**EXERCISE REQUIREMENTS:** Report how many lines of the data contain the string "ascending". Add nothing.

(Before-and-after change records)
■ ■ ■
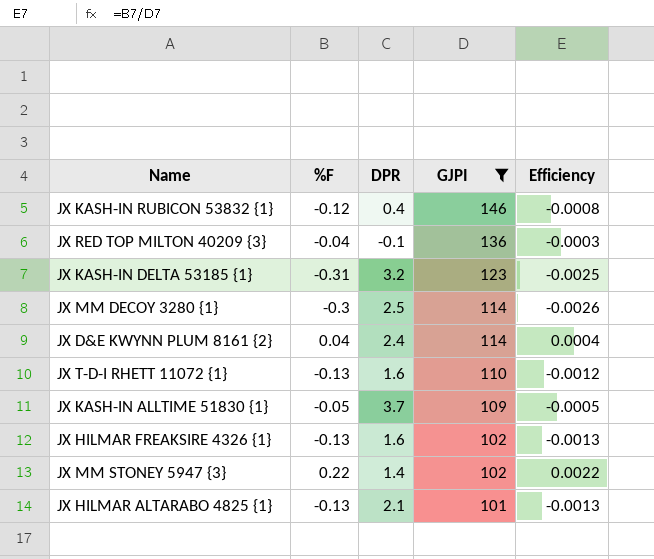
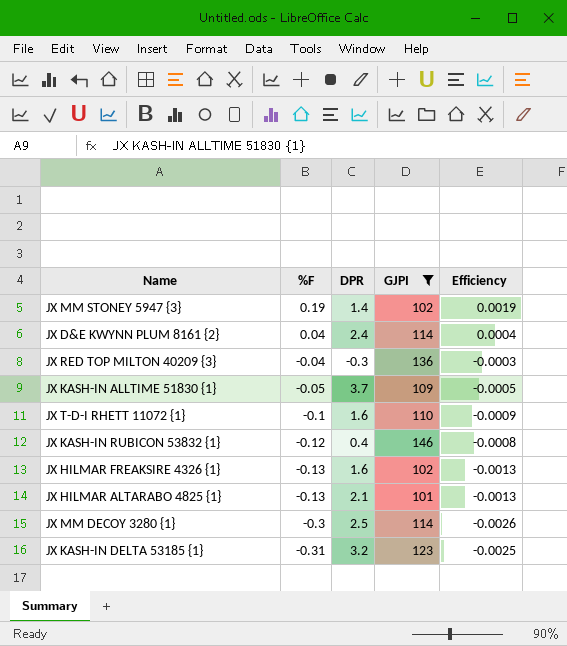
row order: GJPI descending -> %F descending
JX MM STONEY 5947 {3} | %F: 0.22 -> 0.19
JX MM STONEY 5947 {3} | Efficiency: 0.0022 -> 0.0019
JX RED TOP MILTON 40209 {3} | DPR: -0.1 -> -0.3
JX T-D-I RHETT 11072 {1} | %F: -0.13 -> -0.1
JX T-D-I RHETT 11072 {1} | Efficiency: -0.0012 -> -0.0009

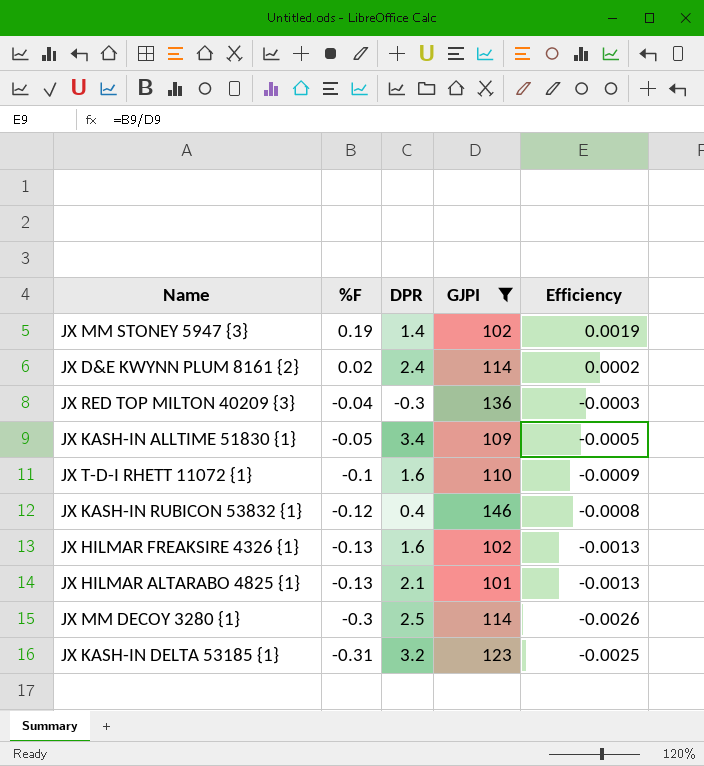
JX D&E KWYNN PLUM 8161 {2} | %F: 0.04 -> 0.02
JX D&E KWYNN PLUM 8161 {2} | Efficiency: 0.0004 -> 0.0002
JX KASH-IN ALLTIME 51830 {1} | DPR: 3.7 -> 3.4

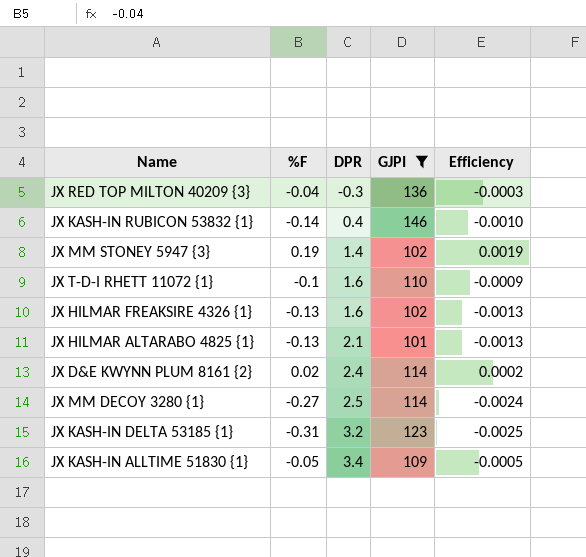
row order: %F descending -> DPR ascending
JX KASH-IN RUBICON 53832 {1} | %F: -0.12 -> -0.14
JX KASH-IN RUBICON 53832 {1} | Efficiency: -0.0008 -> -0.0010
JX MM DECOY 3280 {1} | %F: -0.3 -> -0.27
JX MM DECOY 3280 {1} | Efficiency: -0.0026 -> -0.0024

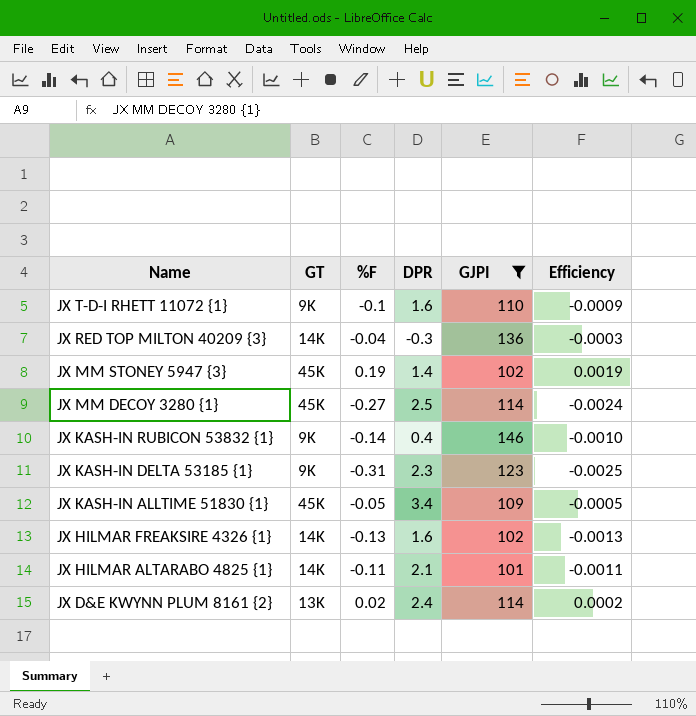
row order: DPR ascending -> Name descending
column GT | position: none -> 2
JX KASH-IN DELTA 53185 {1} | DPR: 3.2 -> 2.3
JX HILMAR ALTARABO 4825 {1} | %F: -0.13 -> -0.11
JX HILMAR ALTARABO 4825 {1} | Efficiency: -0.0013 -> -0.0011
■ ■ ■
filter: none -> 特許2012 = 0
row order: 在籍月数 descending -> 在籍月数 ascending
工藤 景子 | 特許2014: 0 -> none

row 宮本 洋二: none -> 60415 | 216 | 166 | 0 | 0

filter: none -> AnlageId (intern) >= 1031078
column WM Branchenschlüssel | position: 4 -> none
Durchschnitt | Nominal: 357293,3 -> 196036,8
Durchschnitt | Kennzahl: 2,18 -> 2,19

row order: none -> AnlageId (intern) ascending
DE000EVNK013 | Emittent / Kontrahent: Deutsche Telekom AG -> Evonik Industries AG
■ ■ ■
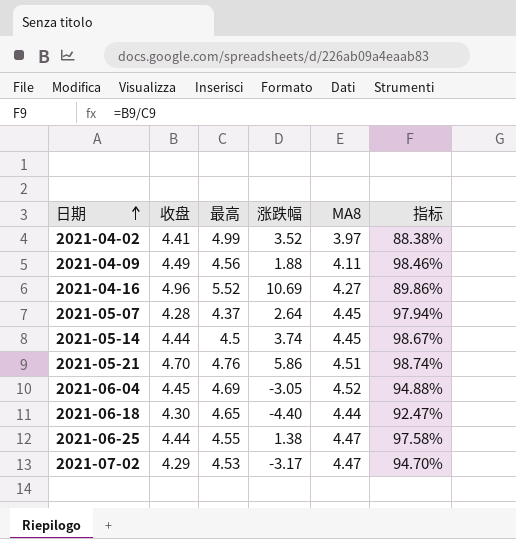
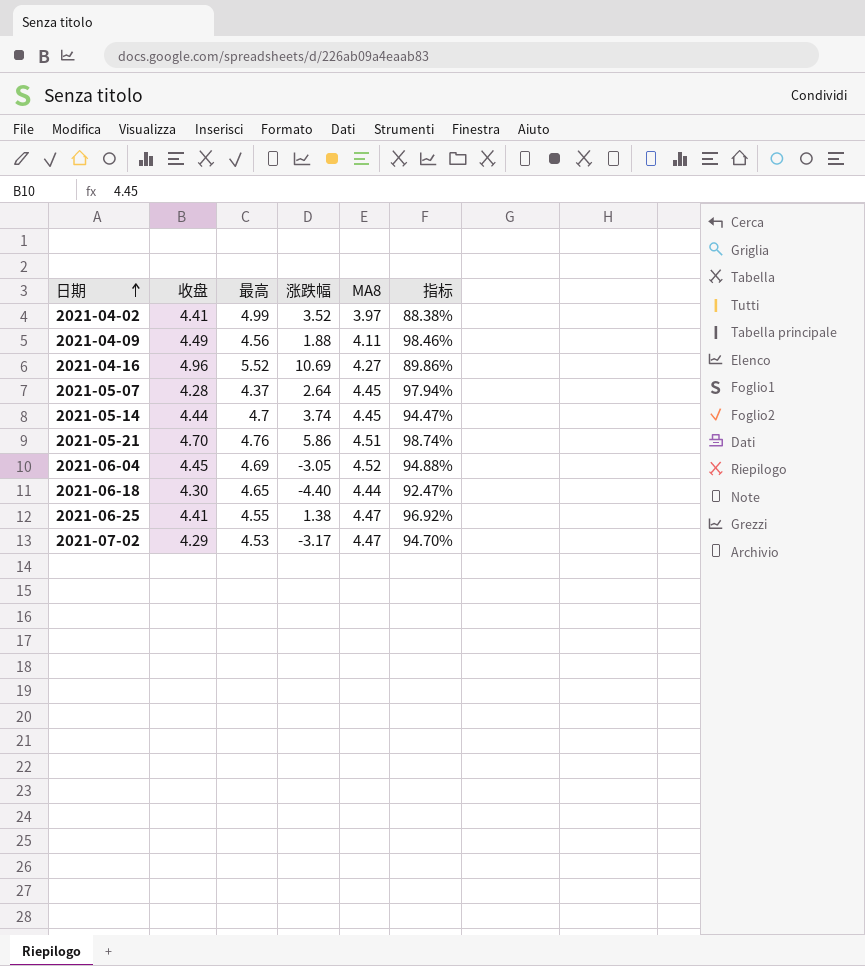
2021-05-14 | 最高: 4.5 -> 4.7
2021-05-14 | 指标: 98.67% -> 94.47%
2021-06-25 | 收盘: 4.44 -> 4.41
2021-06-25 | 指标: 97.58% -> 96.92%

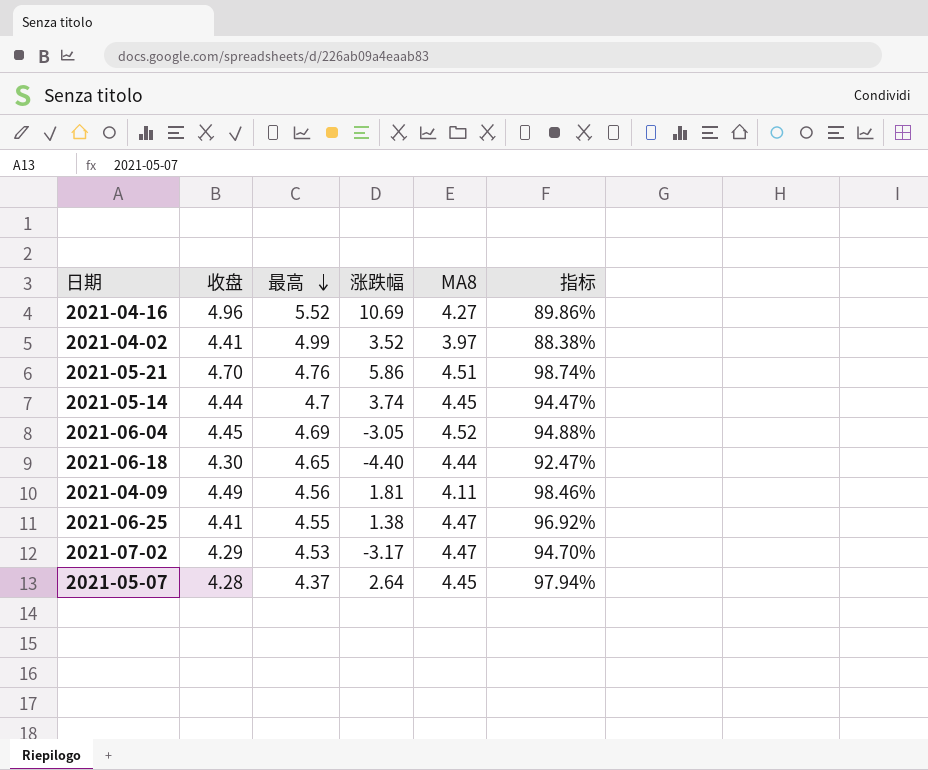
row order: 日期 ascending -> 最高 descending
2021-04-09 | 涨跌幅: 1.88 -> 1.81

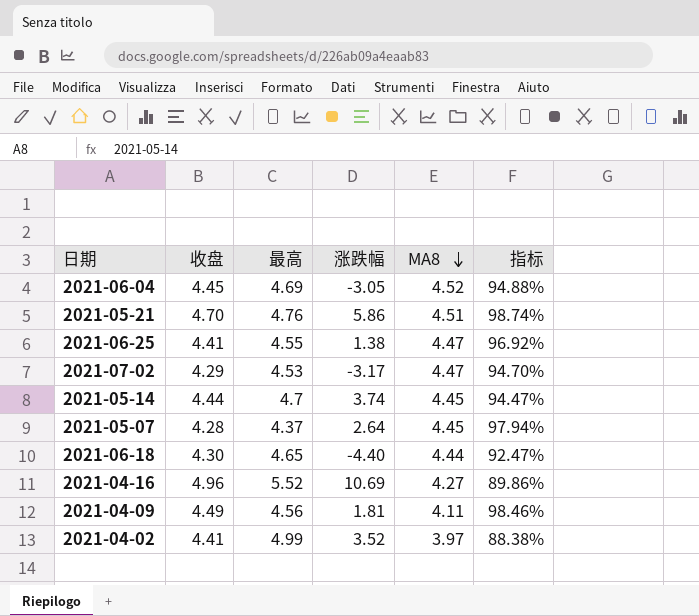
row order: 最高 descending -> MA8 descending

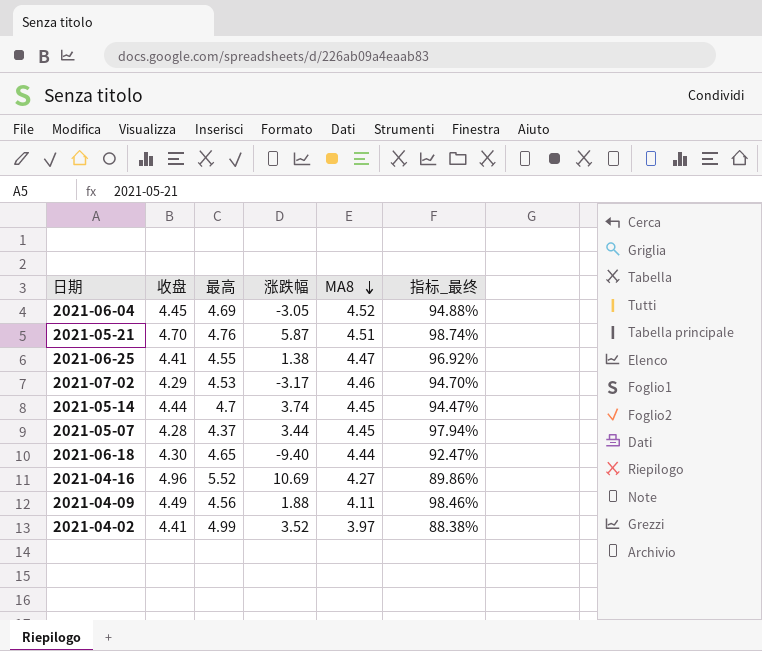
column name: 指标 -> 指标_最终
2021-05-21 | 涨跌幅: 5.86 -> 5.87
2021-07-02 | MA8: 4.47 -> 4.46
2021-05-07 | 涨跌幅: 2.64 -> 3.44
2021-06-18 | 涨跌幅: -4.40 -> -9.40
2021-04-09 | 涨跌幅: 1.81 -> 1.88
■ ■ ■
**EXERCISE OUTPUT:** 5